Digitalization is important to maximize the potential of thermal energy storage
Digitalization is one of the major keys to unlocking the potential of more energy efficient, resilient and sustainable energy systems. In the heating and cooling sector, digital technologies will help manage the increasingly complex district energy systems that are being created by integrating a multitude of intermittent renewable and low carbon energy sources as well as connecting thermal and electricity infrastructures.
This is why digitalization is so important to efficient thermal energy storage: Using sensors, IoT and AI it is possibly to smartly predict energy supply and demand, the share of renewables in the energy mix, plus energy prices - and the ability to adjust energy use and the use of thermal energy storage accordingly.
- A regulatory framework should support the creation of decentralized energy systems that encourage systems integration and the use of waste heat, heat pumps, smart heating and cooling systems, and energy storage.
- Mainstreaming of sector integration in other policies and frameworks should be encouraged, as most climate and energy policies are sector specific and do not support interaction between sectors.
- We need to ensure that electricity prices reflect the energy mix to encourage the uptake of renewables - for example, through CO2 pricing.
- We must ensure that power price incentivizes or rewards energy storage. For example, electricity should be cheaper when there is a lot of renewable energy and more expensive when there is not, and it should be attractive to store and sell back energy to the grid.

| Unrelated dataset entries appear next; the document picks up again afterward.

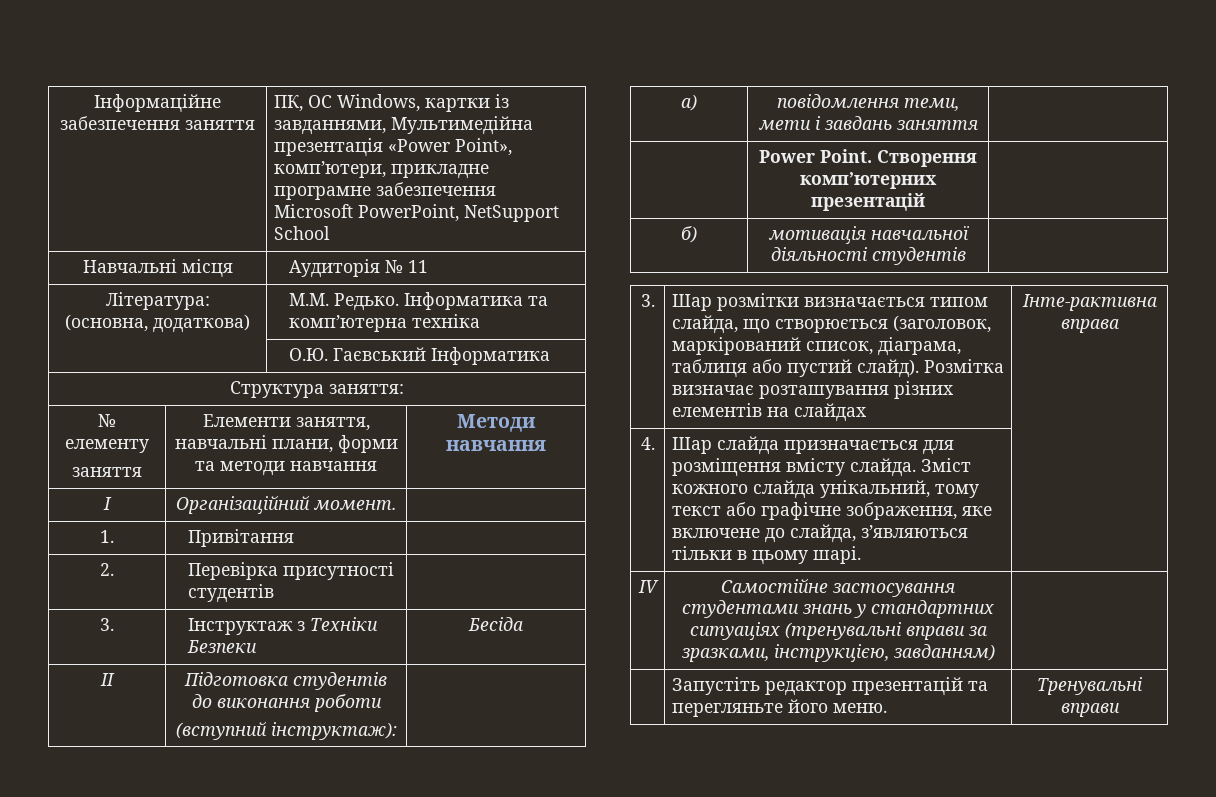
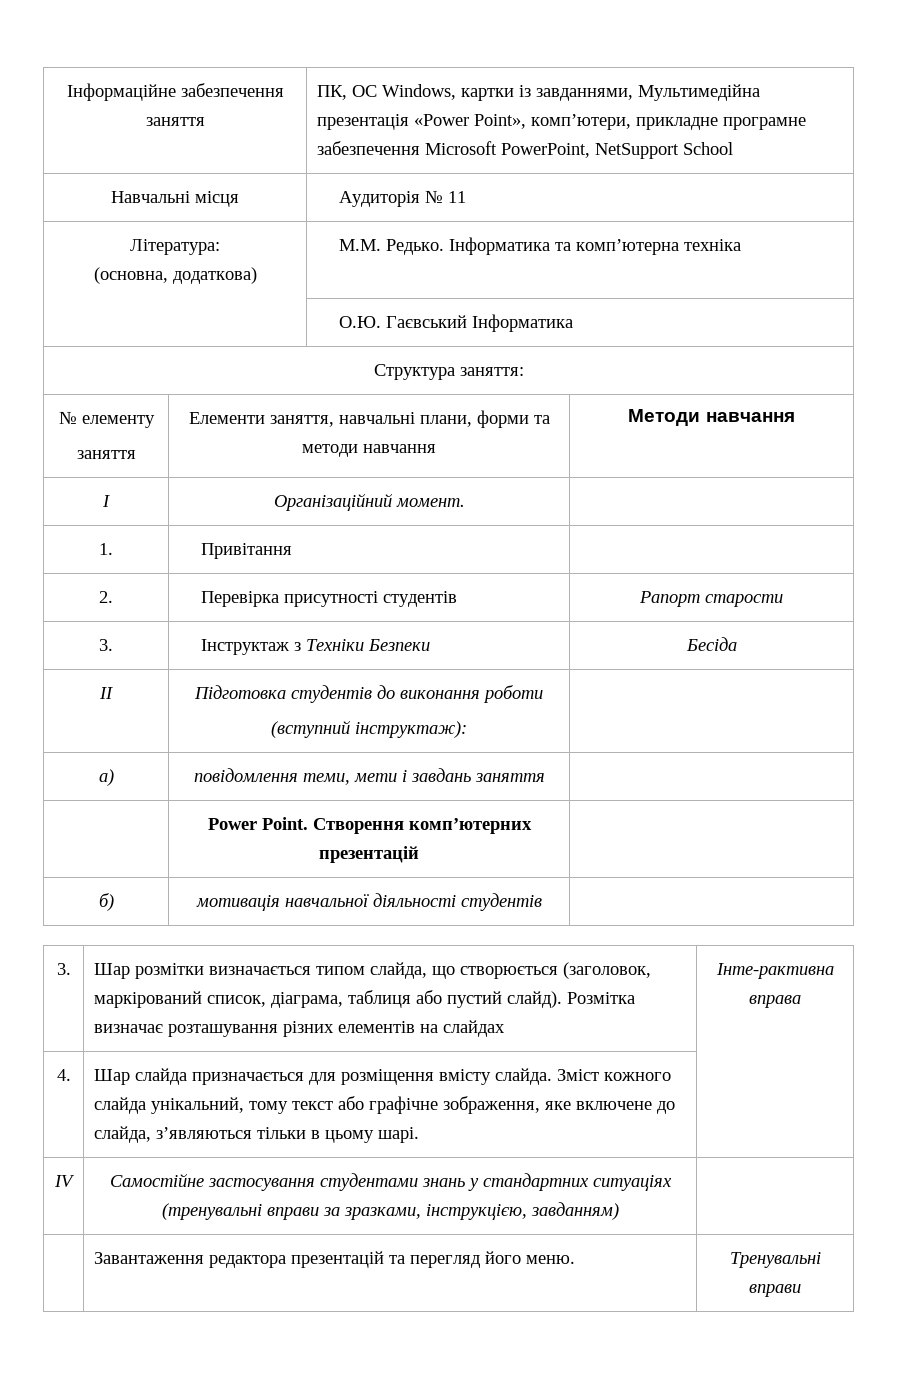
- 2. | Перевірка присутності студентів |
+ 2. | Перевірка присутності студентів | Рапорт старости
- | Запустіть редактор презентацій та перегляньте його меню. | Тренувальні вправи
+ | Завантаження редактора презентацій та перегляд його меню. | Тренувальні вправи

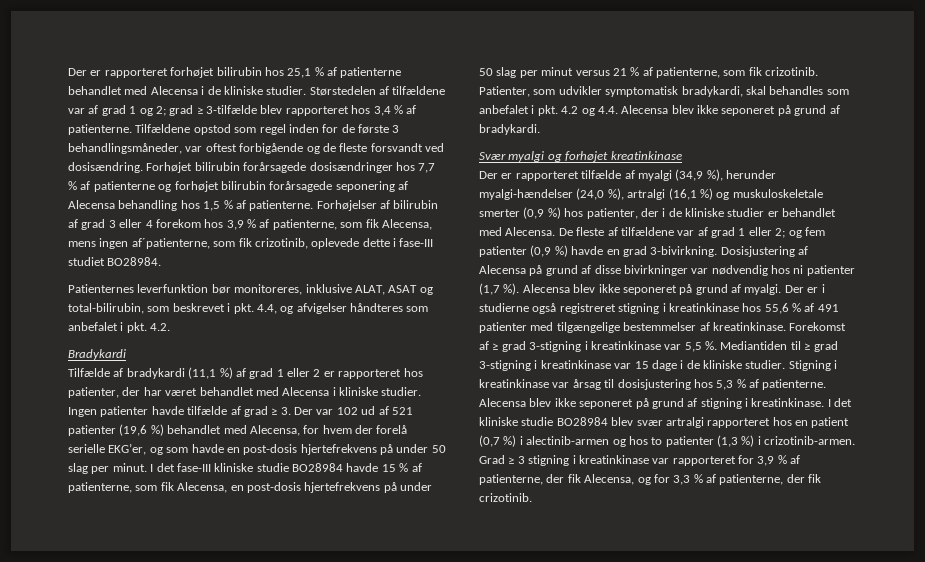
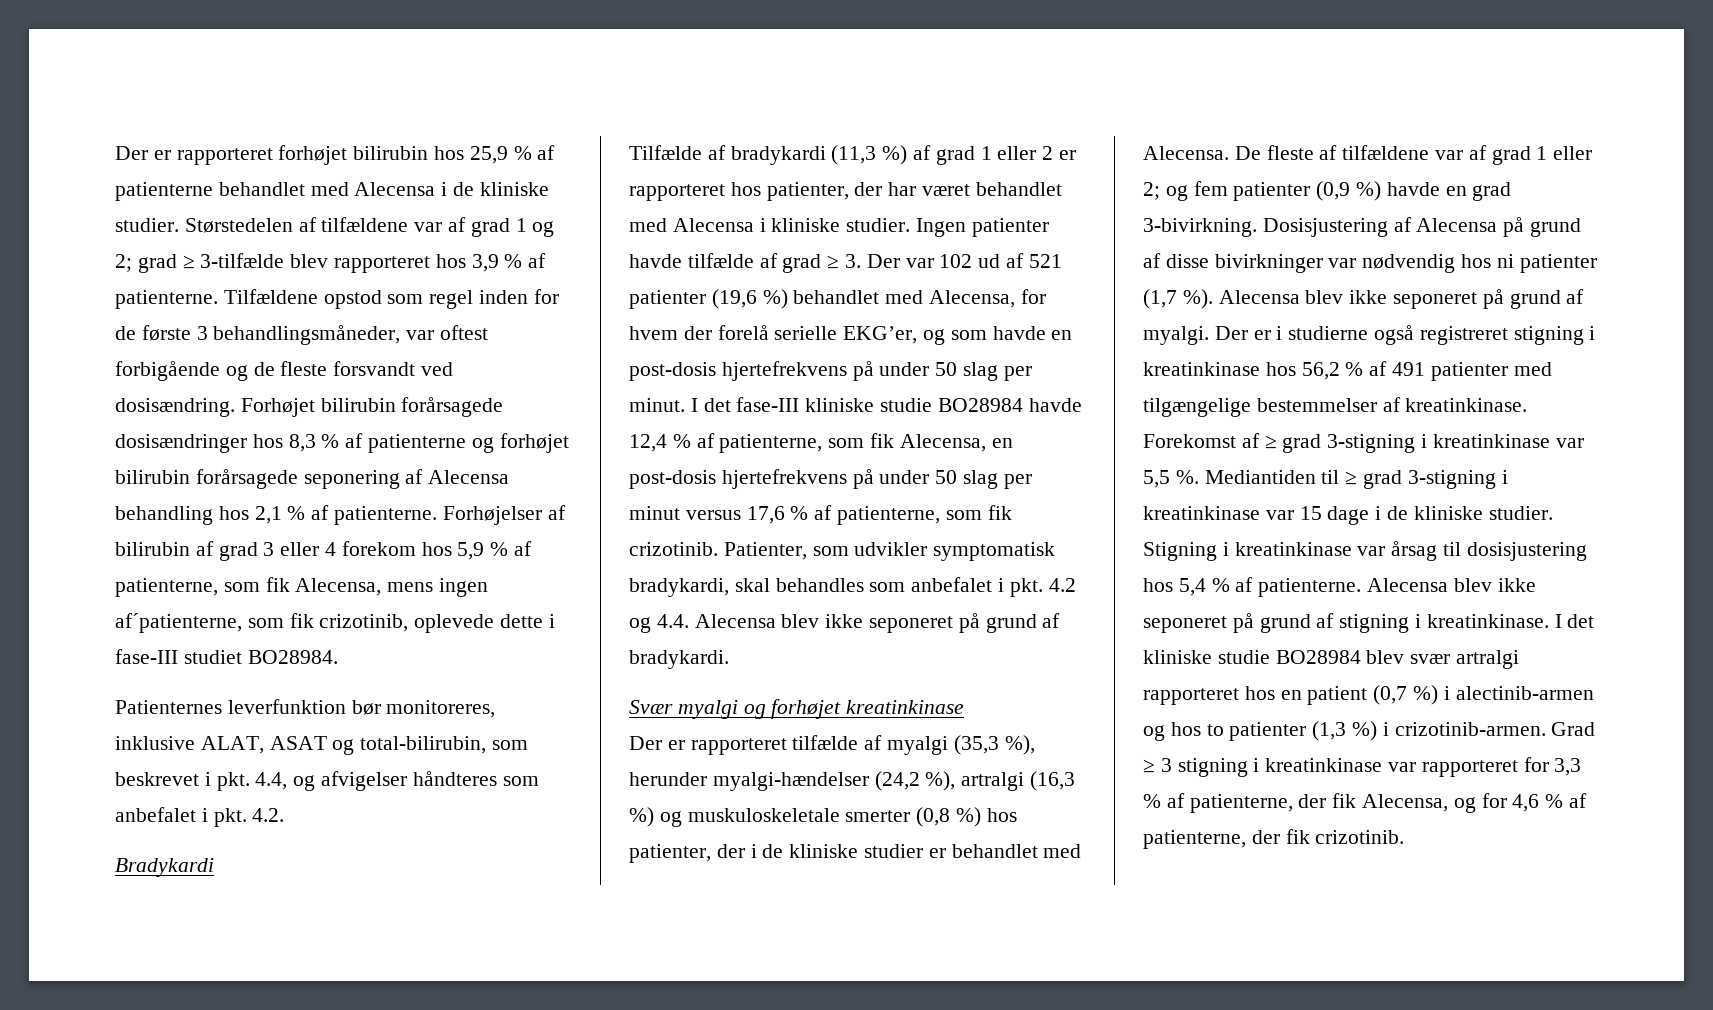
- Der er rapporteret forhøjet bilirubin hos 25,1 % af patienterne behandlet med Alecensa i de kliniske studier.
+ Der er rapporteret forhøjet bilirubin hos 25,9 % af patienterne behandlet med Alecensa i de kliniske studier.
- Størstedelen af tilfældene var af grad 1 og 2; grad ≥ 3-tilfælde blev rapporteret hos 3,4 % af patienterne.
+ Størstedelen af tilfældene var af grad 1 og 2; grad ≥ 3-tilfælde blev rapporteret hos 3,9 % af patienterne.
- Forhøjet bilirubin forårsagede dosisændringer hos 7,7 % af patienterne og forhøjet bilirubin forårsagede seponering af Alecensa behandling hos 1,5 % af patienterne.
+ Forhøjet bilirubin forårsagede dosisændringer hos 8,3 % af patienterne og forhøjet bilirubin forårsagede seponering af Alecensa behandling hos 2,1 % af patienterne.
- Forhøjelser af bilirubin af grad 3 eller 4 forekom hos 3,9 % af patienterne, som fik Alecensa, mens ingen af´patienterne, som fik crizotinib, oplevede dette i fase-III studiet BO28984.
+ Forhøjelser af bilirubin af grad 3 eller 4 forekom hos 5,9 % af patienterne, som fik Alecensa, mens ingen af´patienterne, som fik crizotinib, oplevede dette i fase-III studiet BO28984.
- Tilfælde af bradykardi (11,1 %) af grad 1 eller 2 er rapporteret hos patienter, der har været behandlet med Alecensa i kliniske studier.
+ Tilfælde af bradykardi (11,3 %) af grad 1 eller 2 er rapporteret hos patienter, der har været behandlet med Alecensa i kliniske studier.
- I det fase-III kliniske studie BO28984 havde 15 % af patienterne, som fik Alecensa, en post-dosis hjertefrekvens på under 50 slag per minut versus 21 % af patienterne, som fik crizotinib.
+ I det fase-III kliniske studie BO28984 havde 12,4 % af patienterne, som fik Alecensa, en post-dosis hjertefrekvens på under 50 slag per minut versus 17,6 % af patienterne, som fik crizotinib.
- Der er rapporteret tilfælde af myalgi (34,9 %), herunder myalgi-hændelser (24,0 %), artralgi (16,1 %) og muskuloskeletale smerter (0,9 %) hos patienter, der i de kliniske studier er behandlet med Alecensa.
+ Der er rapporteret tilfælde af myalgi (35,3 %), herunder myalgi-hændelser (24,2 %), artralgi (16,3 %) og muskuloskeletale smerter (0,8 %) hos patienter, der i de kliniske studier er behandlet med Alecensa.
- Der er i studierne også registreret stigning i kreatinkinase hos 55,6 % af 491 patienter med tilgængelige bestemmelser af kreatinkinase.
+ Der er i studierne også registreret stigning i kreatinkinase hos 56,2 % af 491 patienter med tilgængelige bestemmelser af kreatinkinase.
- Stigning i kreatinkinase var årsag til dosisjustering hos 5,3 % af patienterne.
+ Stigning i kreatinkinase var årsag til dosisjustering hos 5,4 % af patienterne.
- Grad ≥ 3 stigning i kreatinkinase var rapporteret for 3,9 % af patienterne, der fik Alecensa, og for 3,3 % af patienterne, der fik crizotinib.
+ Grad ≥ 3 stigning i kreatinkinase var rapporteret for 3,3 % af patienterne, der fik Alecensa, og for 4,6 % af patienterne, der fik crizotinib.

Thermal energy storage FAQ
Renewable energy fluctuates and so with the increased uptake of renewable energy comes an increased need for energy storage. This is in order to ensure the availability of clean energy when the wind is not blowing, or the sun is not delivering solar energy.
Thermal energy storage means heating or cooling a medium to use the energy when needed later. In its simplest form, this could mean using a water tank for heat storage.
Commonly, a water tank is heated at times when there is a lot of energy, and the energy is then stored in the water for use when energy is less plentiful.
While battery storage technology is developing rapidly, there are alternatives that help meet the challenges of renewable energy intermittence and grid stability right now – for example, thermal energy storage.